Start of Dataset records
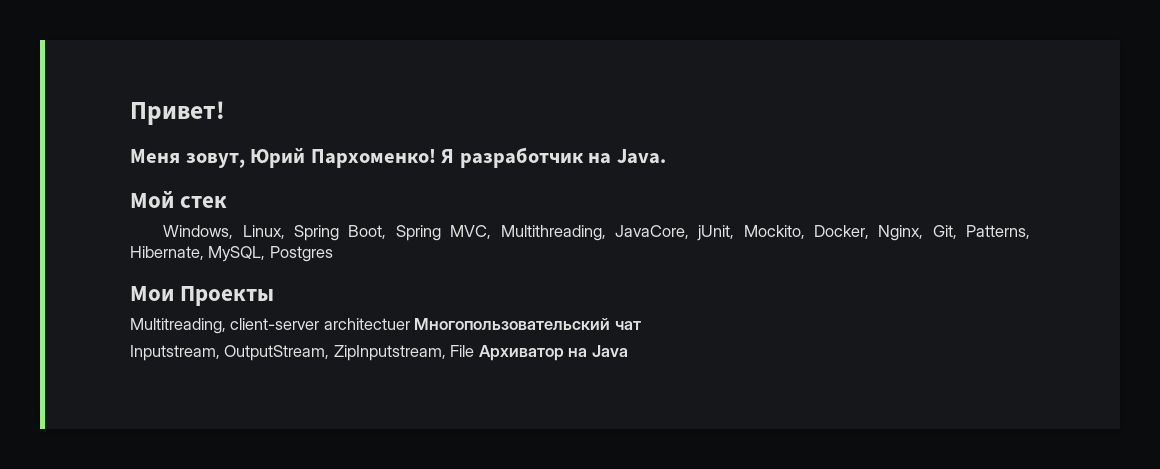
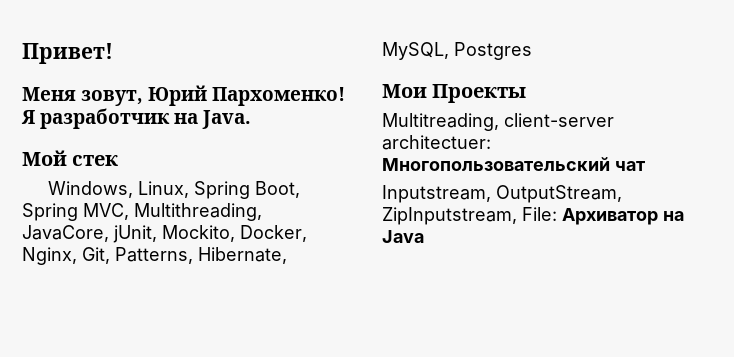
[323,318,410,330] architectuer -> [382,135,491,150] architectuer:
[450,345,475,357] File -> [522,207,557,221] File:

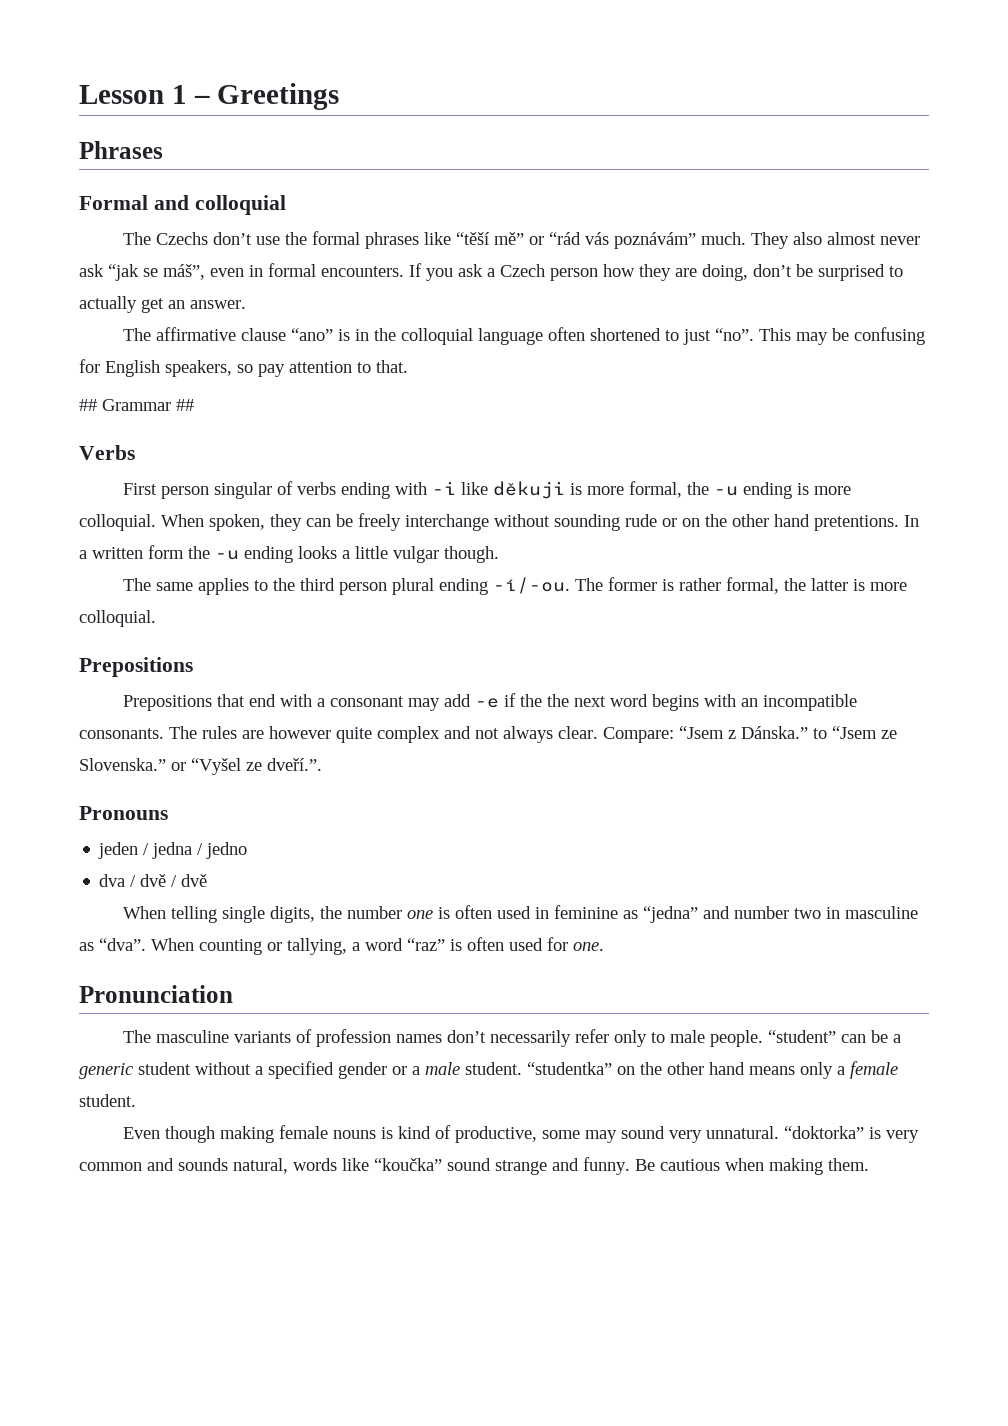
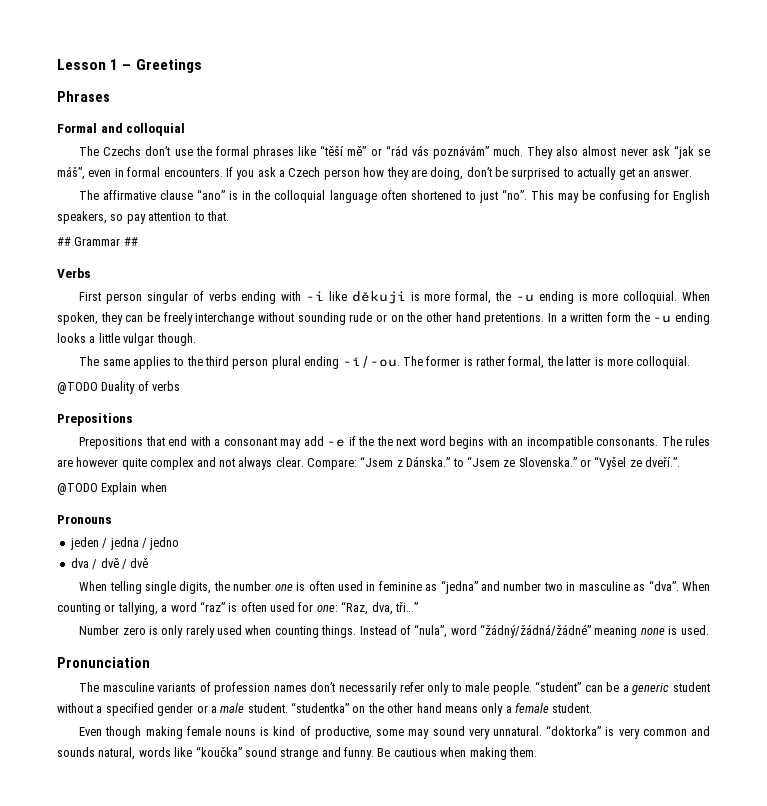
(156, 618) none -> [57,381,181,394] // @TODO Duality of verbs
(322, 764) none -> [57,482,167,495] // @TODO Explain when
[573,942,604,951] one. -> [316,601,418,615] [79,624,709,638] one: “Raz, dva, tři…” // Number zero is only rarely used when counting things. Instead of “nula”, word “žádný/žádná/žádné” meaning none is used.

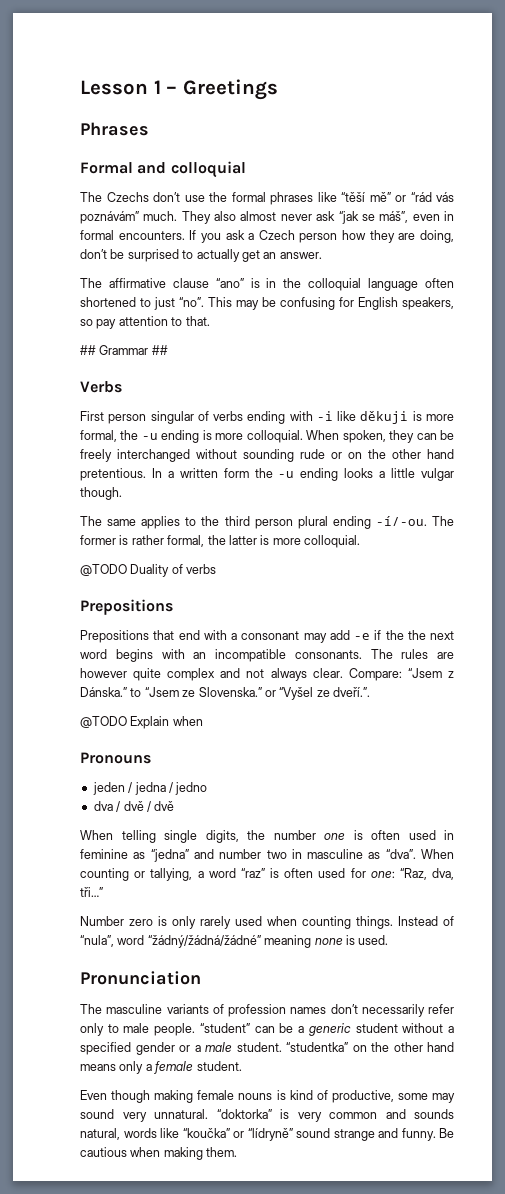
[195,312,255,325] interchange -> [117,449,190,462] interchanged
[484,313,545,325] pretentions. -> [80,468,146,481] pretentious.
(242, 751) none -> [233,1128,293,1141] or “lídryně”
End of Dataset records
§ Task instructions
Copy out the entries verbatim and leave the images out.

§ Exercise result
[323,318,410,330] architectuer -> [382,135,491,150] architectuer:
[450,345,475,357] File -> [522,207,557,221] File:

(156, 618) none -> [57,381,181,394] // @TODO Duality of verbs
(322, 764) none -> [57,482,167,495] // @TODO Explain when
[573,942,604,951] one. -> [316,601,418,615] [79,624,709,638] one: “Raz, dva, tři…” // Number zero is only rarely used when counting things. Instead of “nula”, word “žádný/žádná/žádné” meaning none is used.

[195,312,255,325] interchange -> [117,449,190,462] interchanged
[484,313,545,325] pretentions. -> [80,468,146,481] pretentious.
(242, 751) none -> [233,1128,293,1141] or “lídryně”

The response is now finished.